You don't need experience in developing kernel drivers to write a program that implements what you need. Userspace will cost you in performance, but it also means things are easier to pick apart and a mistake won't crash your system.

A demo.

I simply took the entire TLMC tree (snapshot of 11th of June... probably...) and looking just at its two upper layers pushed all available information into a database via a trivial regex. All fully automatic, of course, so entries with multiple circles are left as is (as compound pseudocircles), circle name hints, rename combos and decorating brackets are left as is, albums spanning multiple discs/codes are left as is and so on. You can download the resulting db and a FUSE module here: source , database , windows binary .
There is source code for all platforms and a prebuilt windows binary. Nothing is particularly interesting about the source (it is in fact quite messy), I'm just sharing it because a sole binary is always suspicious/requires extra trust and making an executable that works on all linuxes is a pain. Don't forget to grab the database.
To run this demo YOU WILL NEED : WinFSP on Windows, fuse3 packages on Linux, SQLite library for both platforms. Additionally, to build this you will need fairly recent gcc and friends (included in the latest MSYS2 on Windows), fuse3 library + headers (included in WinFSP on Windows).
How to run: mount your vfs somewhere as "mkdir /tmp/mnt && a.out /tmp/mnt" on linux or "a z:" on windows.
How does it work: when started the program examines the databases directory. For each database [with a fixed name] it looks at its table and column names and presents them as directories. Right now it assumes certain db structure (starlike acyclic schema), in general case it could be supplied some hints by the db author. When, by entering a directory, you choose a table.column pair the program searches the db for all distinct values of this combination and lists them as the next layer of directories. You can choose a value then, this creates a constraint on results. Next you can choose another table.column, see what options you have there and so on. Once there is enough information to uniquely identify an item the full implementation is supposed to look up its corresponding file(s) and provide them as a passthrough fs (mine just returns a dummy).
This is all good, however you could notice two annoyances:
- Picking properties one by one is slow, you might want to navigate the directory tree according to a preset combination of properties in the order that you remember without explicitly naming every single one along the way.
- Picking properties one by one is slow, you might want to see what's available in concise format where multiple properties are combined into a single choice.
Both of these are easy to solve. TLMC database has two extra invisible tables. A custom field is what TLMC always used for its album directory names : the "yyyy.mm.dd [code] albumname [event]" pattern. And a preset path is a path which uses circle name as its first component and a custom field for the second. Of course you can also define your own to create any view you'd want.
By the way, there are no files, this is just a demonstration of directory structure a database-based filesystem could have. Also, the whole thing is a quick hack job, so it's relatively fragile and could break if you try to hand-feed it deliberately crafted confusing inputs. It is also criminally slow to list some virtual directories in comparison to regular filesystems, but as long as it's faster than human reaction time you can afford to pay that price.

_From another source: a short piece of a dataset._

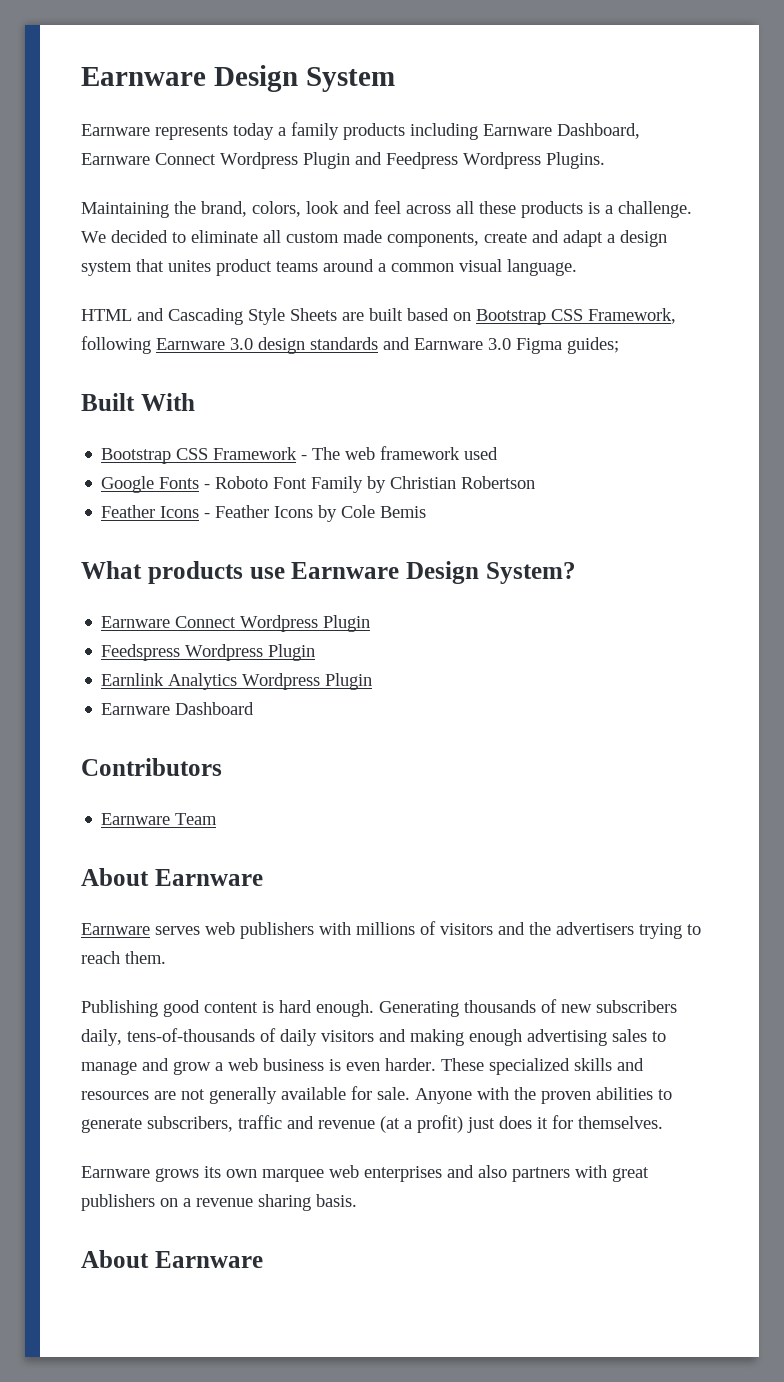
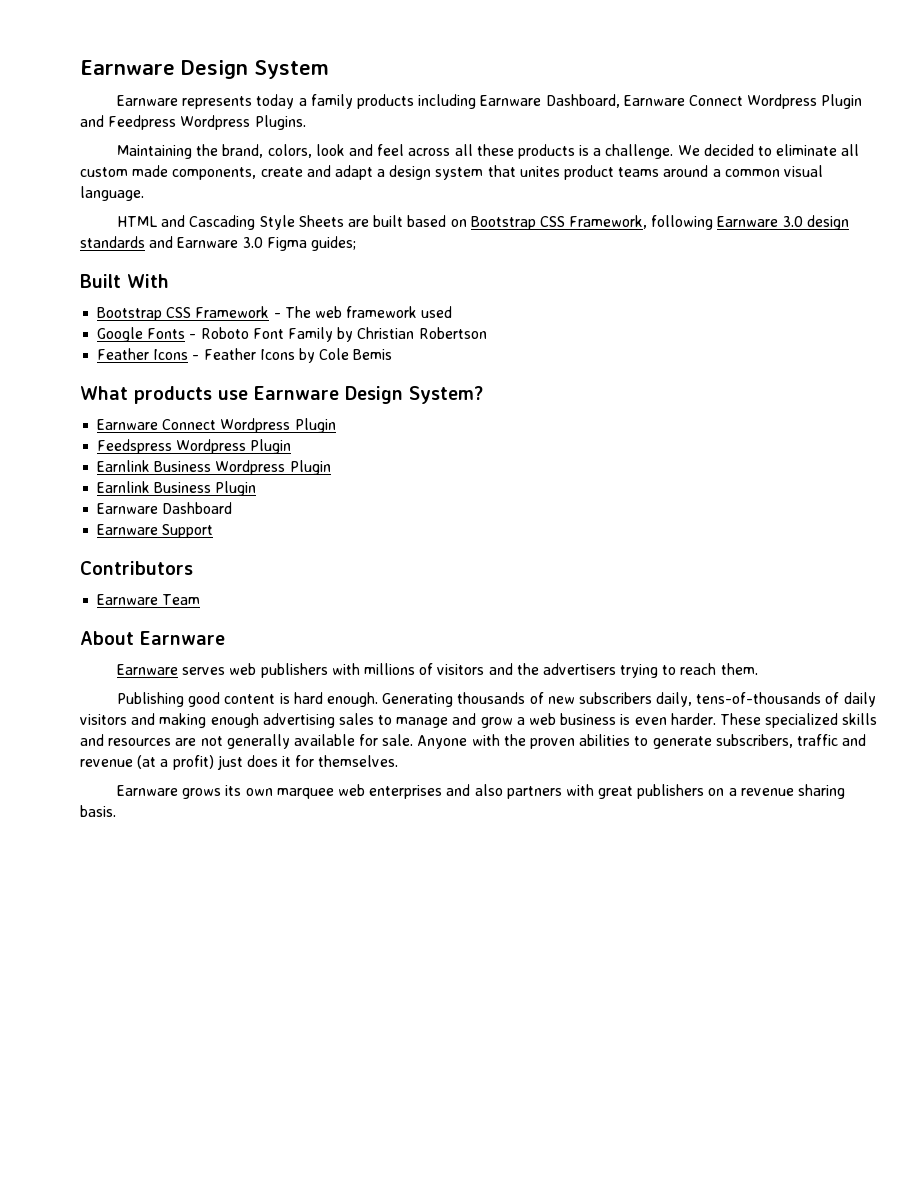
[168,673,373,690] Analytics Wordpress Plugin -> [154,460,331,475] [97,481,257,496] Business Wordpress Plugin // Earnlink Business Plugin
(255, 708) none -> [97,524,214,538] // Earnware Support
[81,1250,263,1268] // About Earnware -> (116, 811) none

Q: So, after all this we can do the same thing we always could, just in a more complicated way?
A: Not exactly. We can do the same thing and much more. For example you can trivially add transliteration for circle names (or album names or event names, but I skipped that). Well, more like translation. Well, even more like whatever google thinks you think you wanted, but you get the idea, this was also automatic. Then instead of seeing a list of squiggly blobs [in case you can't read japanese] you'll see familiar english letters. Or you can filter on any property and browse in any order you'd like:
- Pick "event.name" first, "circle.name" second and see which circles participated in the event you chose.
- Pick "album.year" first, "event.name" second and see which events happened in the year you chose. Strictly speaking this abuses the fact that album release date almost always coincides with event date, but date fields could be added to the event table to disambiguate.
- Pick "circle.name" first, "album.year" second, "custom field" third and see all albums by a circle released in a certain year.
Okay, there's not a whole lot of combinations now, but it does add some convenient options. Pick "prepared path 1" to view albums in historical-TLMC-like way.

6 comments:

  1. Please add the following files on TLMC V.20...

    [SWING HOLIC]
    ・SOUND HOLIC VLOL.13~16 [SWHC-0013~0016]
    ・COOL JAZZ TOHO I・II [SWHC-1002・1003]

    ReplyDelete
  2. sql is cringe kys jk

    ReplyDelete
    Replies
    1. Was this supposed to be funny? Sadly, it was just utterly inane.

      Delete
  3. It's a shame I didn't look at this until now. I've actually been working on-and-off on kind of a similar idea on my own for the past several years. My goal was to organize a large collection of image files; for example, a collection of comic scans, or loose one-off drawings from various artists. Ideally you could type some kind of search query in a text box and the database would return all files/subcollections that match it. Instead of using a FUSE module I wrote a client-server system and a custom file browser.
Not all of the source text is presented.